The number of staff at South Tyneside Council who earn over £100,000 a year in salary and other benefits has fallen, new figures show.
The Taxpayers’ Alliance (TPA) found that there were eight people taking home combined six-figure in 2015/16 - compared to 10 in 2014/15.
A spokeswoman for South Tyneside Council said that four council officers earned more than £100,000 from their salary alone.
She said: “South Tyneside Council has more than halved the number of officers with combined earnings of over £100,000 in recent years as part of our planned reduction in management costs.
“Already the council has lost 33 per cent of its workforce which includes 200 managerial posts.
“South Tyneside is a high-performing council.
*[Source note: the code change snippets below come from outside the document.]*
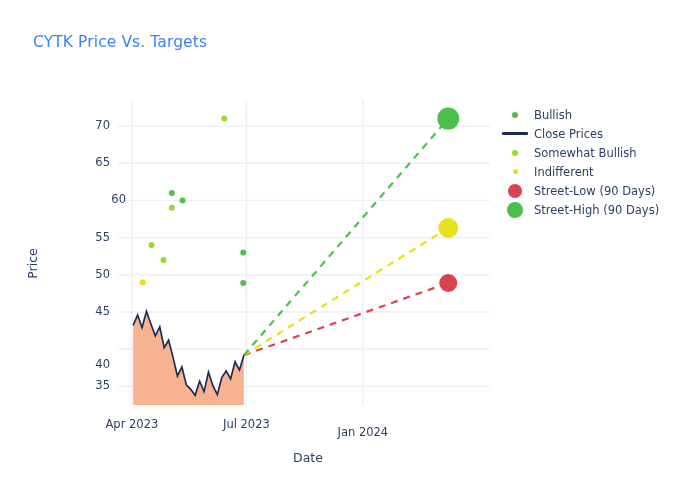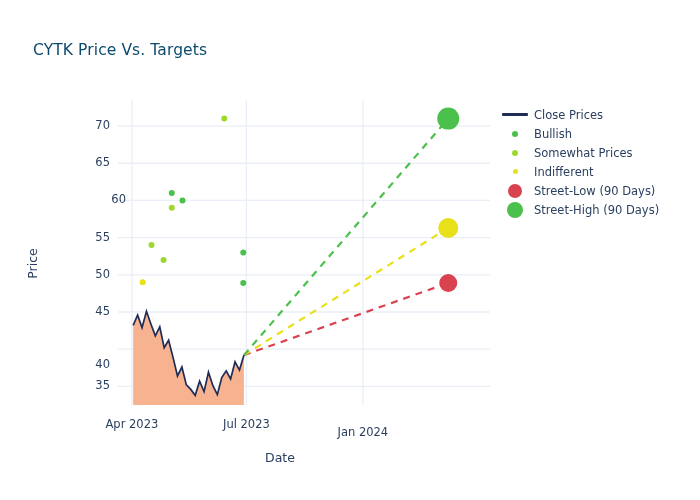--- a/index.html
+++ b/index.html
@@ -3,33 +3,33 @@
 <meta charset="utf-8">
 <style>
   html,body{margin:0;padding:0;}
   body{
     width:700px;height:500px;background:#ffffff;overflow:hidden;
     font-family:"DejaVu Sans","Liberation Sans",sans-serif;
     position:relative;
   }
   #chart-root{position:absolute;left:0;top:0;width:700px;height:500px;}
   .title{
-    position:absolute;left:33px;top:41px;
-    font-size:15.5px;color:#0c4a6e;letter-spacing:.1px;white-space:nowrap;
+    position:absolute;left:33px;top:33px;
+    font-size:15.5px;color:#3b82f6;letter-spacing:.1px;white-space:nowrap;
   }
   .plot-svg{position:absolute;left:0;top:0;width:700px;height:500px;}
   .tick-label{
     position:absolute;font-size:11.5px;color:#2a3f5f;white-space:nowrap;
   }
   .ytick{text-align:right;width:40px;}
   .xtick{text-align:center;width:110px;}
   .axis-title{
     position:absolute;font-size:12.5px;color:#2a3f5f;white-space:nowrap;
   }
-  #x-axis-title{left:0;top:450px;width:560px;text-align:center;}
+  #x-axis-title{left:0;top:450px;width:560px;text-align:center;padding-left:28px;}
   #y-axis-title{
     left:-8px;top:256px;width:80px;text-align:center;
     transform:rotate(-90deg);transform-origin:center center;
   }
   .legend{position:absolute;left:500px;top:105px;width:200px;}
   .legend-row{
     display:flex;align-items:center;height:19px;
   }
   .legend-marker{
     width:30px;display:flex;align-items:center;justify-content:center;flex:0 0 30px;
@@ -105,35 +105,35 @@
       <div class="tick-label xtick" style="left: 191.429px; top: 417px;">Jul 2023</div>
       <div class="tick-label xtick" style="left: 307.837px; top: 417px; margin-top: 8px;">Jan 2024</div>
     </div>
 
   <div class="axis-title" id="x-axis-title">Date</div>
   <div class="axis-title" id="y-axis-title">Price</div>
 
   <div class="legend" id="legend">
       <div class="legend-row">
         <span class="legend-marker">
+          <span class="legend-dot" style="background: rgb(76, 192, 76); width: 6px; height: 6px;"></span>
+        </span>
+        <span class="legend-label">Bullish</span>
+      </div>
+      <div class="legend-row">
+        <span class="legend-marker">
           <span class="legend-line" style="background: rgb(31, 44, 86); height: 3px;"></span>
         </span>
         <span class="legend-label">Close Prices</span>
       </div>
       <div class="legend-row">
         <span class="legend-marker">
-          <span class="legend-dot" style="background: rgb(76, 192, 76); width: 6px; height: 6px;"></span>
-        </span>
-        <span class="legend-label">Bullish</span>
-      </div>
-      <div class="legend-row">
-        <span class="legend-marker">
           <span class="legend-dot" style="background: rgb(158, 216, 46); width: 6px; height: 6px;"></span>
         </span>
-        <span class="legend-label">Somewhat Prices</span>
+        <span class="legend-label">Somewhat Bullish</span>
       </div>
       <div class="legend-row">
         <span class="legend-marker">
           <span class="legend-dot" style="background: rgb(232, 224, 24); width: 5px; height: 5px;"></span>
         </span>
         <span class="legend-label">Indifferent</span>
       </div>
       <div class="legend-row">
         <span class="legend-marker">
           <span class="legend-dot" style="background: rgb(217, 67, 79); width: 14px; height: 14px;"></span>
“Competitive salaries are paid to attract and retain talented individuals who undertake complex roles to deliver regeneration and jobs, protect vulnerable adults and children and provide value-for-money services to our residents.”
John O’Connell, TPA chief executive, said: “The average council tax bill has gone up by more than £900 over the last 20 years.
“Disappointingly, many local authorities are now responding to financial reality through further tax rises and reducing services rather than scaling back top pay.
“Despite many in the public sector facing a much-needed pay freeze to help bring the public finances under control, many town hall bosses are continuing to pocket huge remuneration packages, with the number of people on six-figure deals actually going up since last year.”
Coun Claire Kober, chairman of the Local Government Association’s Resources Board, defended the work of those on councils.
She said: “Councils are large, complex organisations with sizeable budgets and responsibility for delivering more than 700 services, including caring for the elderly and vulnerable and protecting children.
“It is important that the right people with the right skills and experience are retained to deliver this work.
“Local government is committed to providing value for money to taxpayers and, nationally, incoming chief executives are being paid lower salaries than their predecessors’ and average chief executive salaries continue to decline year-on-year.
“The pay of senior council staff is set by politically proportionate committees of elected councillors and is open to a high level of scrutiny and democratic accountability as a result.”